Your assignment
Count up the lines below in which the string "color" appears. The reply should be that number alone.

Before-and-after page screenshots
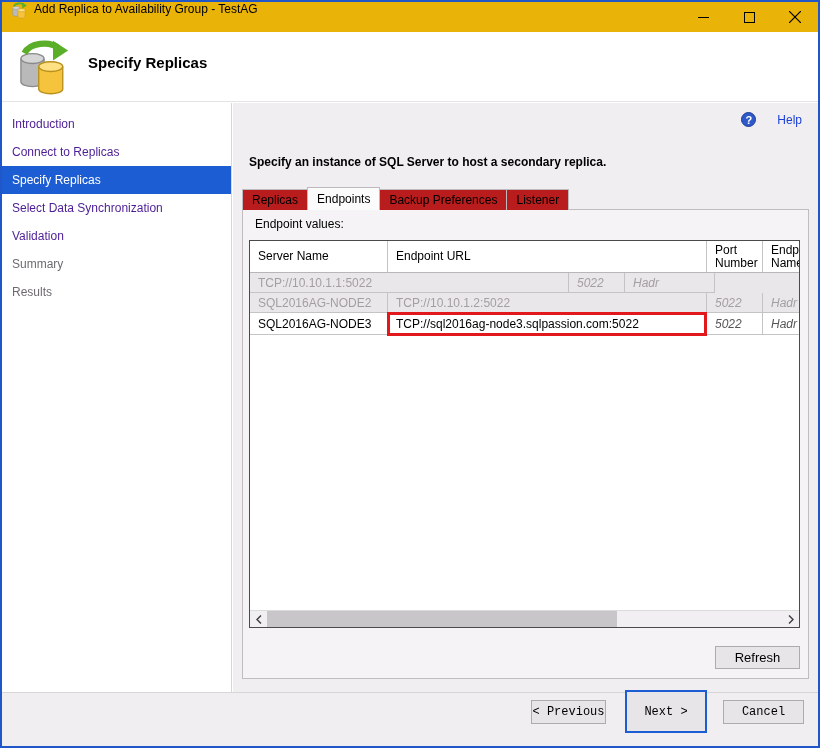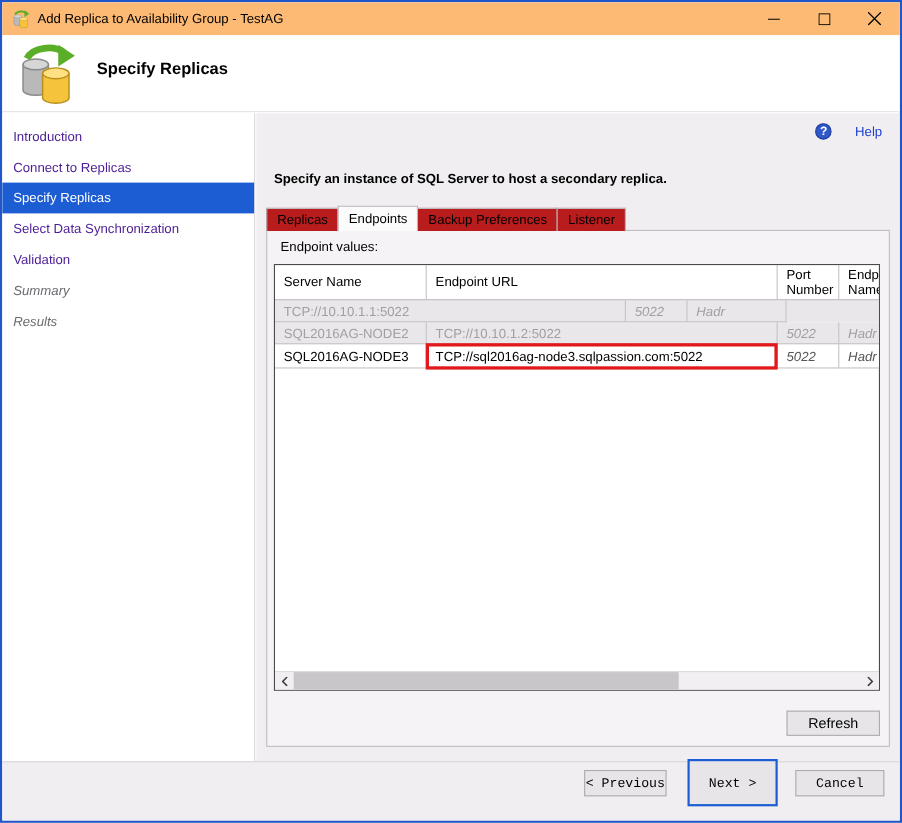--- a/index.html
+++ b/index.html
@@ -2,39 +2,39 @@
 <html><head>
 <meta charset="utf-8">
 <style>
   * { margin:0; padding:0; box-sizing:border-box; }
   html,body { width:820px; height:748px; }
   body { font-family:"Liberation Sans", sans-serif; font-size:12px; color:#000; background:#fff; }
 
   .window { position:relative; width:820px; height:748px; border:2px solid #2156c8; background:#fff; overflow:hidden; }
 
   
-  .titlebar { position:absolute; top:0; left:0; right:0; height:30px; background:#fdba74; display:flex; align-items:center; }
+  .titlebar { position:absolute; top:0; left:0; right:0; height:30px; background:#eab308; display:flex; align-items:flex-start; }
   .titlebar .app-icon { width:17px; height:17px; margin-left:8px; flex:0 0 auto; }
   .titlebar .title { margin-left:7px; font-size:12px; color:#000; white-space:nowrap; }
   .win-controls { position:absolute; right:0; top:0; height:30px; display:flex; }
   .win-btn { width:46px; height:30px; display:flex; align-items:center; justify-content:center; background:transparent; border:none; cursor:pointer; }
 
   
   .header { position:absolute; top:30px; left:0; right:0; height:70px; background:#fff; border-bottom:1px solid #e6e3e6; }
   .header .big-icon { position:absolute; left:10px; top:7px; width:57px; height:57px; }
   .header h1 { position:absolute; left:86px; top:22px; font-size:15px; font-weight:bold; color:#000; }
 
   
   .bodyarea { position:absolute; top:101px; left:0; right:0; bottom:54px; }
   .sidebar { position:absolute; left:0; top:0; bottom:0; width:230px; background:#fff; border-right:1px solid #d9d6da; }
   .nav { list-style:none; margin-top:7px; }
   .nav li { height:28px; line-height:28px; padding-left:10px; white-space:nowrap; }
   .nav li.link { color:#4c1d95; cursor:pointer; }
   .nav li.selected { background:#1c5dd4; color:#fff; cursor:default; }
-  .nav li.disabled { color:#6e6b70; cursor:default;font-style:italic; }
+  .nav li.disabled { color:#6e6b70; cursor:default; }
 
   .content { position:absolute; left:231px; top:0; right:0; bottom:0; background:#f0eef1; }
 
   .help-row { position:absolute; top:9px; right:16px; display:flex; align-items:center; gap:21px; cursor:pointer; }
   .help-icon { width:15px; height:15px; border-radius:50%; background:#2f58c8; border:1px solid #1d3a9a; color:#fff; display:flex; align-items:center; justify-content:center; font-size:11px; font-weight:bold; }
   .help-icon::after { content:"?"; }
   .help-label { color:#1b3fd4; }
 
   .instruction { position:absolute; left:16px; top:52px; font-weight:bold; font-size:12px; }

Output
9